RADARBANYUWANGI.ID - Menteri Perhubungan Dudy Purwagandhi menegaskan bahwa Jawa Tengah memegang peran sentral dalam menjaga kelancaran pergerakan masyarakat selama periode Lebaran 2026.
Sebagai jalur utama lintas provinsi di Pulau Jawa, provinsi ini menjadi simpul strategis arus mudik dan arus balik nasional.
Dalam Rapat Koordinasi di Semarang, Menhub menyampaikan bahwa Jawa Tengah bukan hanya daerah tujuan favorit, tetapi juga daerah asal dan lintasan pemudik.
Berdasarkan Survei Potensi Pergerakan Angkutan Lebaran 2026, provinsi ini diperkirakan menjadi tujuan 38,71 juta orang dan asal pergerakan 16,57 juta orang.
Bahkan, Kabupaten Kebumen termasuk daerah tujuan favorit dengan potensi 867.000 pergerakan masyarakat.
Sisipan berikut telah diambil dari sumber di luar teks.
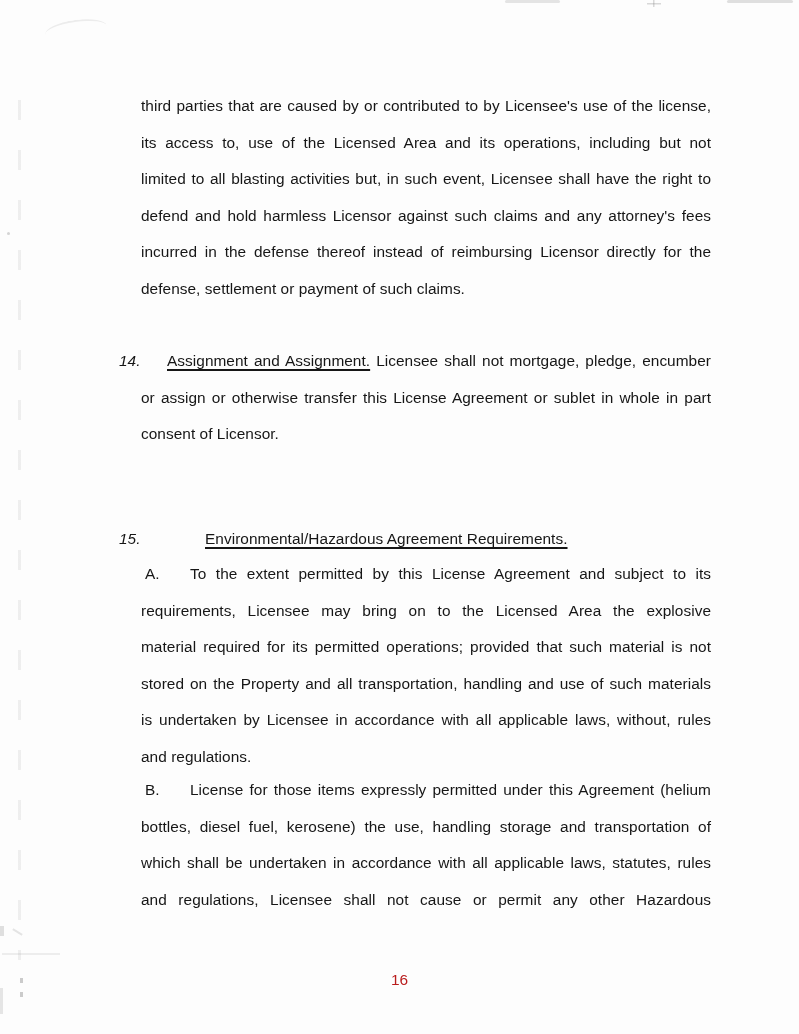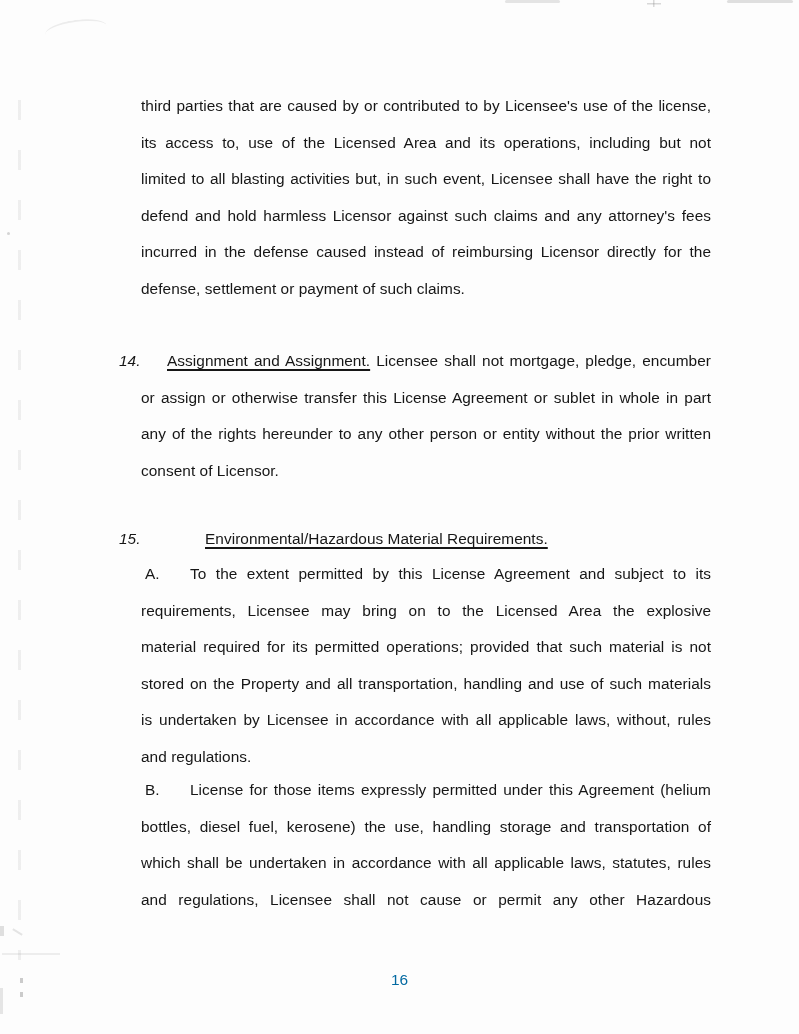"incurred in the defense caused" span { text: caused -> thereof }
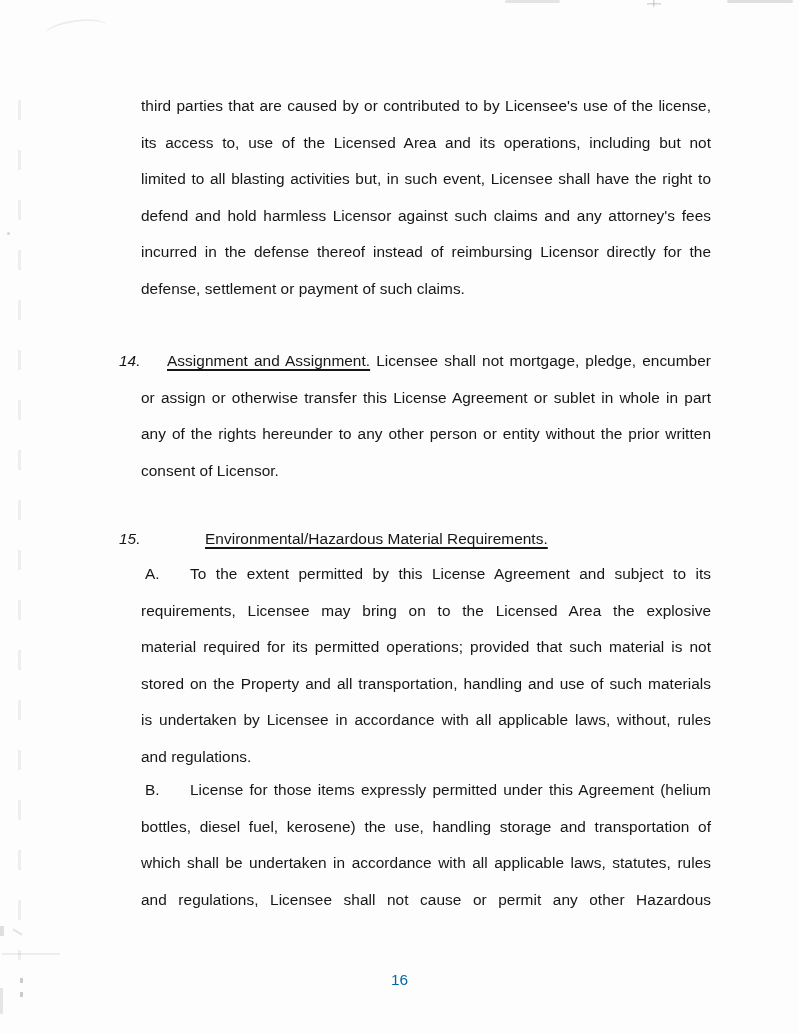"any of the rights hereunder" div.line { html: <div><span>any of the rights hereunder to any other person or entity without the prior written</span></div> -> none }
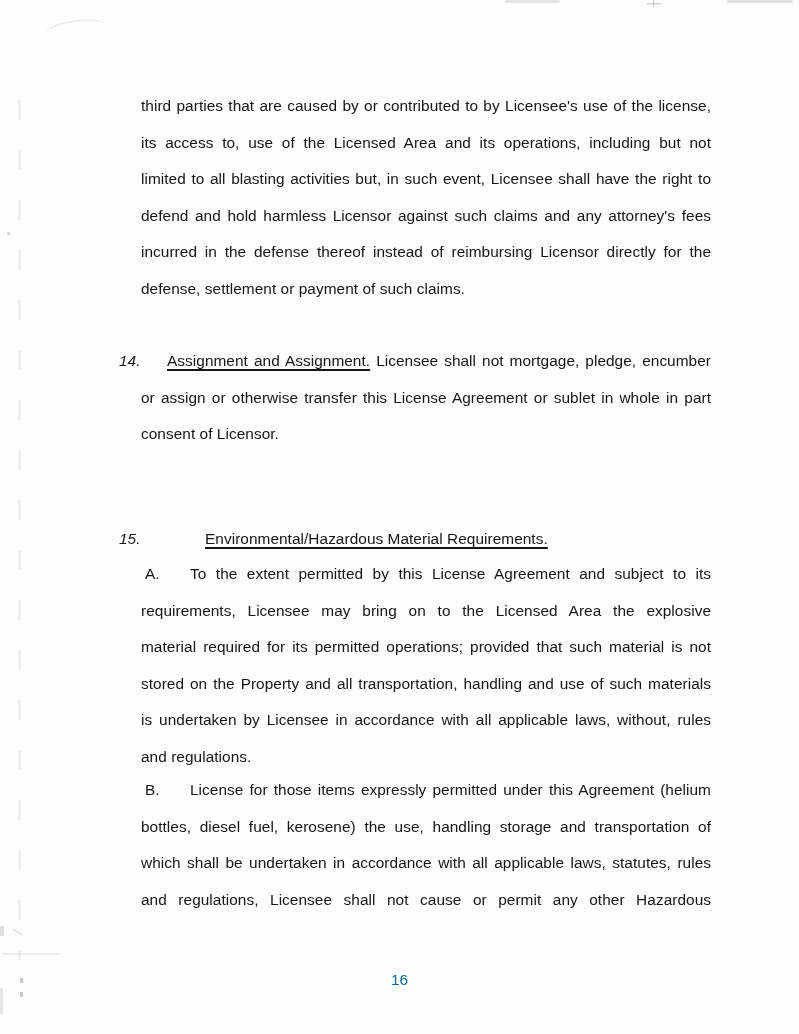"Environmental/Hazardous Material" span.u { text: Material -> Agreement }
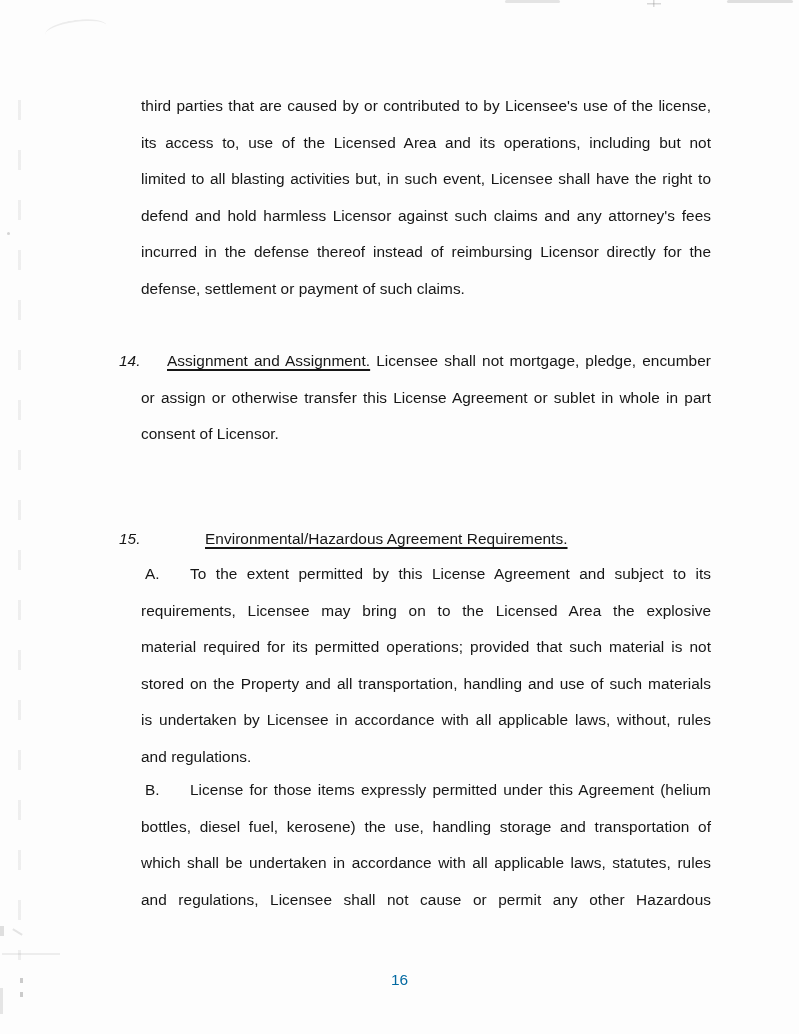"16" .page-number { color: #0369a1 -> #b91c1c }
Kementerian Perhubungan mendorong sinergi bersama Pemerintah Provinsi Jawa Tengah dan Komisi V DPR RI demi memastikan angkutan Lebaran berjalan aman, selamat, dan terkendali.
Fokus utama mencakup kesiapan infrastruktur, pengaturan lalu lintas, serta manajemen simpul transportasi darat dan perkeretaapian yang menjadi titik terpadat.
Beberapa isu krusial turut diantisipasi, seperti potensi kemacetan di lokasi wisata, perlintasan sebidang, hingga titik rawan bencana.
Kebijakan flexible working arrangement (FWA), pengaturan angkutan barang, dan program mudik gratis juga disiapkan untuk mengurai kepadatan.
Bersama PT Kereta Api Indonesia (Persero), Kemenhub menyiagakan patroli 24 jam di titik rawan banjir, melakukan normalisasi drainase, serta menyiapkan material tanggap darurat.
Langkah ini penting agar layanan kereta api selama Lebaran tetap andal dan lancar.